Task requirements
Look below for the line containing "then disable it"; from there, print each line exactly up to and including the line containing "- Mullvad: yay -S mullvad-vpn-bin shadowsocks-v2ray-plugin", and stop.

Material for this task
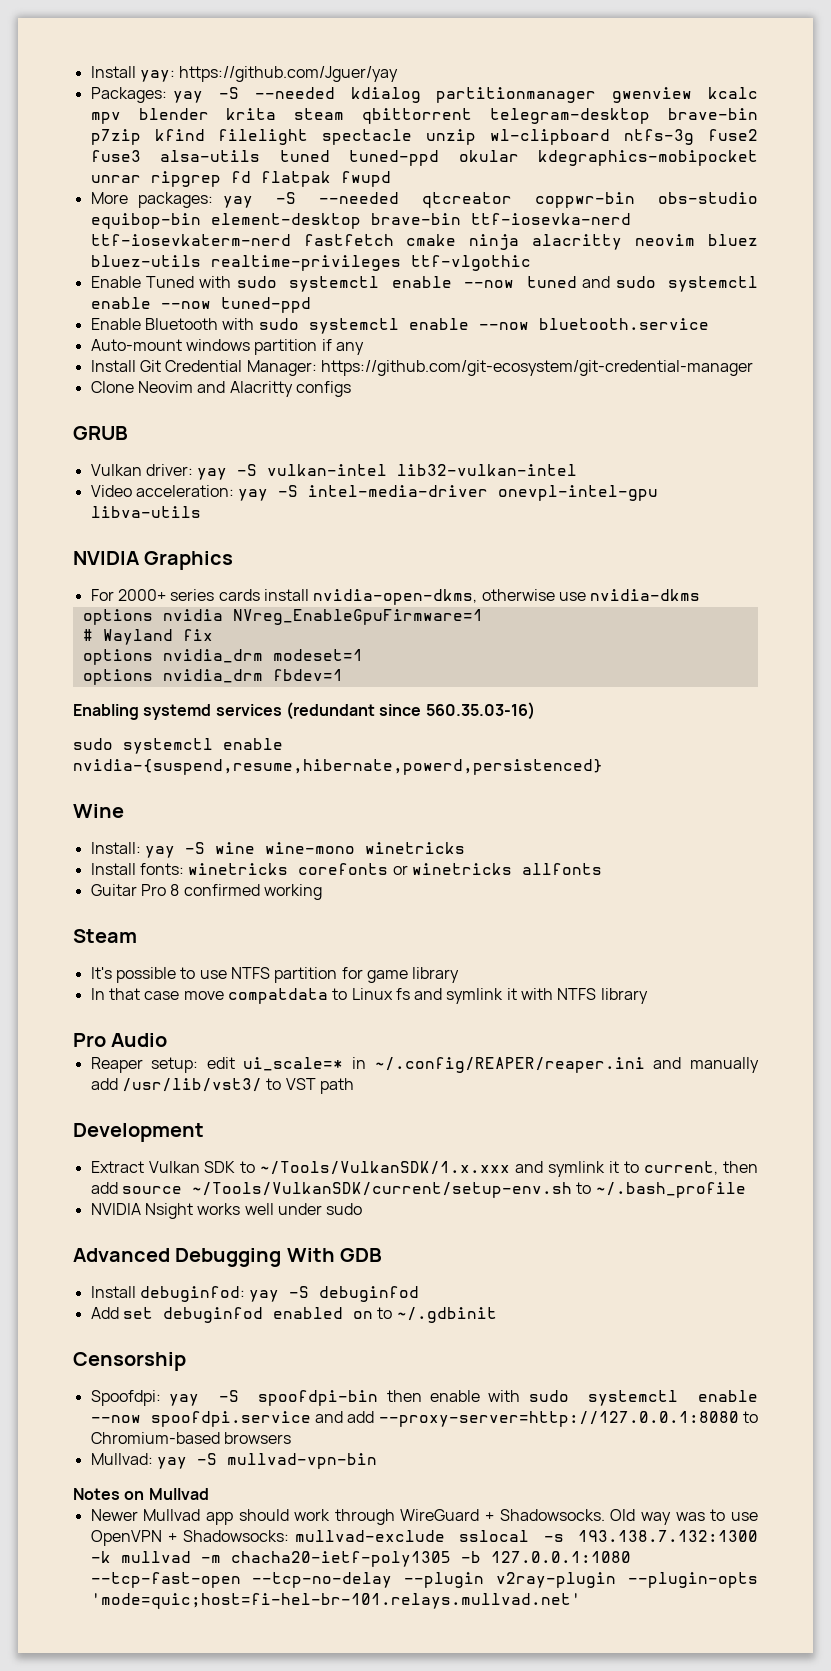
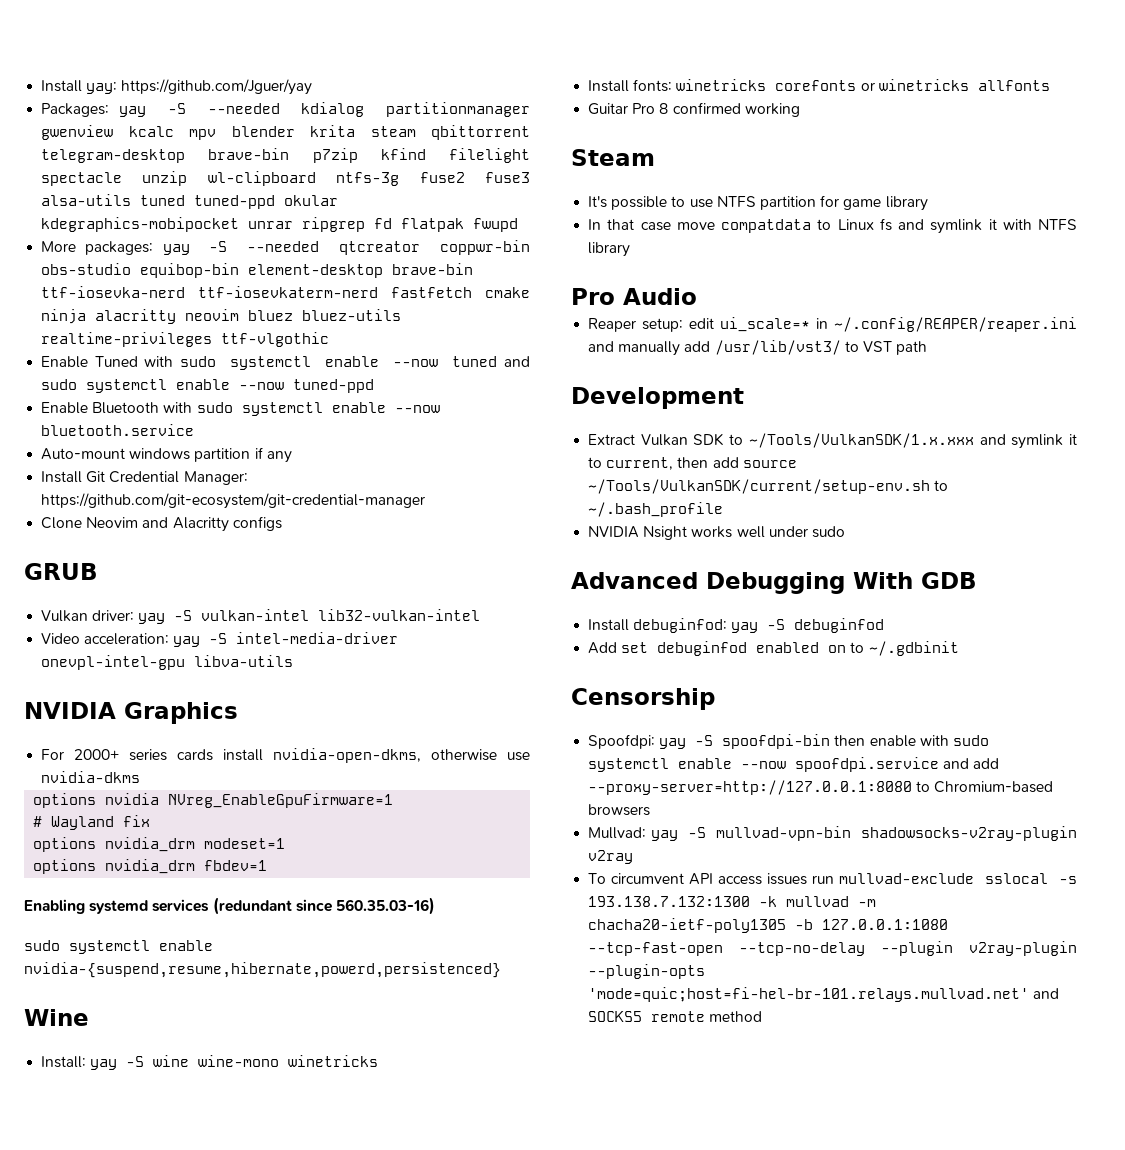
- Mullvad: yay -S mullvad-vpn-bin
- Notes on Mullvad
- Newer Mullvad app should work through WireGuard + Shadowsocks. Old way was to use OpenVPN + Shadowsocks: mullvad-exclude sslocal -s 193.138.7.132:1300 -k mullvad -m chacha20-ietf-poly1305 -b 127.0.0.1:1080 --tcp-fast-open --tcp-no-delay --plugin v2ray-plugin --plugin-opts 'mode=quic;host=fi-hel-br-101.relays.mullvad.net'
+ Mullvad: yay -S mullvad-vpn-bin shadowsocks-v2ray-plugin v2ray
+ To circumvent API access issues run mullvad-exclude sslocal -s 193.138.7.132:1300 -k mullvad -m chacha20-ietf-poly1305 -b 127.0.0.1:1080 --tcp-fast-open --tcp-no-delay --plugin v2ray-plugin --plugin-opts 'mode=quic;host=fi-hel-br-101.relays.mullvad.net' and SOCKS5 remote method

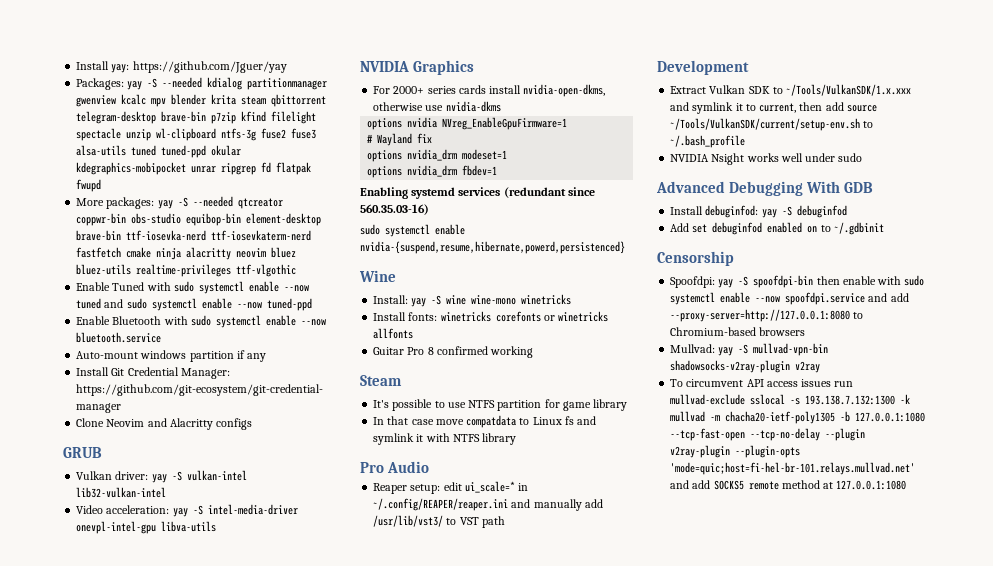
- To circumvent API access issues run mullvad-exclude sslocal -s 193.138.7.132:1300 -k mullvad -m chacha20-ietf-poly1305 -b 127.0.0.1:1080 --tcp-fast-open --tcp-no-delay --plugin v2ray-plugin --plugin-opts 'mode=quic;host=fi-hel-br-101.relays.mullvad.net' and SOCKS5 remote method
+ To circumvent API access issues run mullvad-exclude sslocal -s 193.138.7.132:1300 -k mullvad -m chacha20-ietf-poly1305 -b 127.0.0.1:1080 --tcp-fast-open --tcp-no-delay --plugin v2ray-plugin --plugin-opts 'mode=quic;host=fi-hel-br-101.relays.mullvad.net' and add SOCKS5 remote method at 127.0.0.1:1080

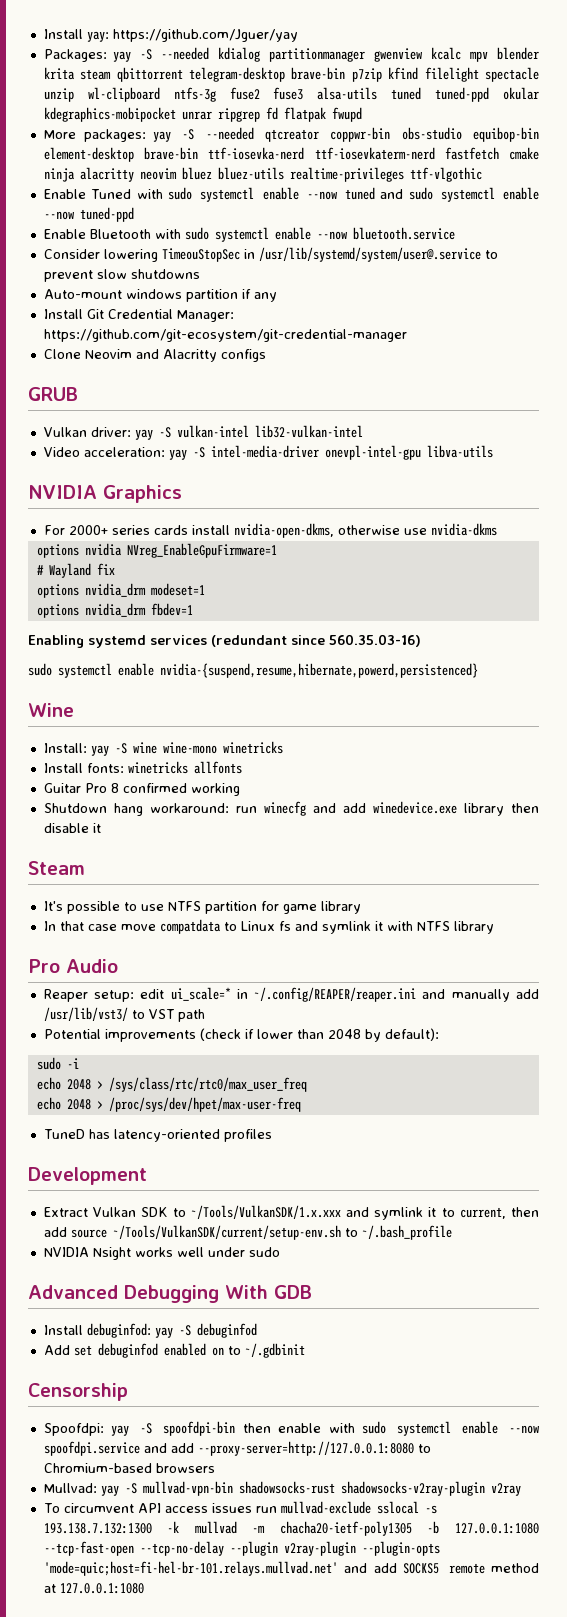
+ Consider lowering TimeouStopSec in /usr/lib/systemd/system/user@.service to prevent slow shutdowns
- Install fonts: winetricks corefonts or winetricks allfonts
+ Install fonts: winetricks allfonts
+ Shutdown hang workaround: run winecfg and add winedevice.exe library then disable it
+ Potential improvements (check if lower than 2048 by default):
+ sudo -i
+ echo 2048 > /sys/class/rtc/rtc0/max_user_freq
+ echo 2048 > /proc/sys/dev/hpet/max-user-freq
+ TuneD has latency-oriented profiles
- Mullvad: yay -S mullvad-vpn-bin shadowsocks-v2ray-plugin v2ray
+ Mullvad: yay -S mullvad-vpn-bin shadowsocks-rust shadowsocks-v2ray-plugin v2ray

Problem solution
+ Shutdown hang workaround: run winecfg and add winedevice.exe library then disable it
+ Potential improvements (check if lower than 2048 by default):
+ sudo -i
+ echo 2048 > /sys/class/rtc/rtc0/max_user_freq
+ echo 2048 > /proc/sys/dev/hpet/max-user-freq
+ TuneD has latency-oriented profiles
- Mullvad: yay -S mullvad-vpn-bin shadowsocks-v2ray-plugin v2ray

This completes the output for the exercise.